Businesses across the continent are “getting extra nervous and piling the pressure on politicians to come up with solutions”, Politico reports. Lobby group BusinessEurope has warned that “we cannot afford another major disruption caused by a no-deal situation”.
Echoing that message, Carolyn Fairbairn, director general of the Confederation of British Industry, said: “Now must be the time for political leadership and the spirit of compromise to shine through on both sides. A deal can and must be made.”
The UK’s border with Ireland is once again proving to be a sticking point in the latest round of talks.
However, Irish Foreign Minister Simon Coveney said this week that a deal is “possible... because the consequences of no deal are so costly and so disruptive, particularly for the UK and for Northern Ireland, but for the Republic of Ireland as well”.
Despite the rising optimism that a Brexit deal can be struck, other signs indicate that the negotiations are doomed to fail.
While some observers are taking the EU’s offer on fishing as a sign of further compromise to come, not everyone is impressed by what critics claim is an insultingly small concession.
A government source told The Telegraph that the offer put forward by Brussels on fishing rights was “risible”, adding: “The EU side know full well that we would never accept this. There seems to be a failure from the Commission to internalise the scale of change needed as we become an independent nation.”

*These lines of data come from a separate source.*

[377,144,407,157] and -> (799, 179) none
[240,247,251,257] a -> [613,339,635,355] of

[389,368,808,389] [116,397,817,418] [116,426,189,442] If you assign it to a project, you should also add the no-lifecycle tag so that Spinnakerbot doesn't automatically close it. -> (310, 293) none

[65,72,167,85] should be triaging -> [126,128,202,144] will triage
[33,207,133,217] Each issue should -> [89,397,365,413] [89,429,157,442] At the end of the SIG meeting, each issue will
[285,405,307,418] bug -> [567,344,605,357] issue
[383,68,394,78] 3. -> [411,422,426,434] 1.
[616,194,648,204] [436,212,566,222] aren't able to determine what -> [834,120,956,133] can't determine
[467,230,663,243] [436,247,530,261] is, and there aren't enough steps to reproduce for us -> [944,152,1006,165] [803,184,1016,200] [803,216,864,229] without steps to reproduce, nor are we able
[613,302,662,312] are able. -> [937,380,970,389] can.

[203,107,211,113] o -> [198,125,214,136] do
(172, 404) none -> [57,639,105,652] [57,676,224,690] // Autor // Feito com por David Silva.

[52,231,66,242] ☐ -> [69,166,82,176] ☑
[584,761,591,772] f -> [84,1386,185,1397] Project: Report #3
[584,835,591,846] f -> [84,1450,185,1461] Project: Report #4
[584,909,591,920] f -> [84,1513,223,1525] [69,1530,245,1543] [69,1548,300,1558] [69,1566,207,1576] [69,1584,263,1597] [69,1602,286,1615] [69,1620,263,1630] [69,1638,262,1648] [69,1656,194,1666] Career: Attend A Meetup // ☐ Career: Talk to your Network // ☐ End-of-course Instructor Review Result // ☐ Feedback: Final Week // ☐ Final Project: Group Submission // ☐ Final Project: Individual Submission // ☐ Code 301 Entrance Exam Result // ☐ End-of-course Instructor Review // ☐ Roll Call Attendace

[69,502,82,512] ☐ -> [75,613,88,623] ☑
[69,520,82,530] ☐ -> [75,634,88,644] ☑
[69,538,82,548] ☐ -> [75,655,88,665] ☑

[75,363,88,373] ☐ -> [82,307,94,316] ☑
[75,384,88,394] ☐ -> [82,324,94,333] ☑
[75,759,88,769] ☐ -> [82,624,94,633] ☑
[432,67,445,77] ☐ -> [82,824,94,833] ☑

Tempers also appear to be fraying over in Europe. German Chancellor Angela Merkel warned this week the EU was losing patience and that while she “hope[s] that the negotiations will have a good end”, Europe’s leaders “don’t need a deal at any price and we have made this clear”.
Who wants a deal?
Both sides are waiting for “the other to cave first - but neither wants to be the one to walk away from the table”, says Politico. The result may be “a no-deal exit almost by accident”.
“We might end up sleepwalking toward the end of the transition period,” an EU official told the site.
Some commentators have also suggested that Brussels may be angling for a no-deal exit as a means of forcing the UK’s hand further down the line.
“If the two sides fail to reach a deal, World Trade Organization rules kick in and tariffs are required for goods crossing borders,” Politico reports. “Some on the Brussels side think a rupture might focus minds in London.”
The EU source added: “When they gather the size of the disruption, they will start knocking on our door soon enough. The logic of international trade negotiations is relatively simple: size matters.”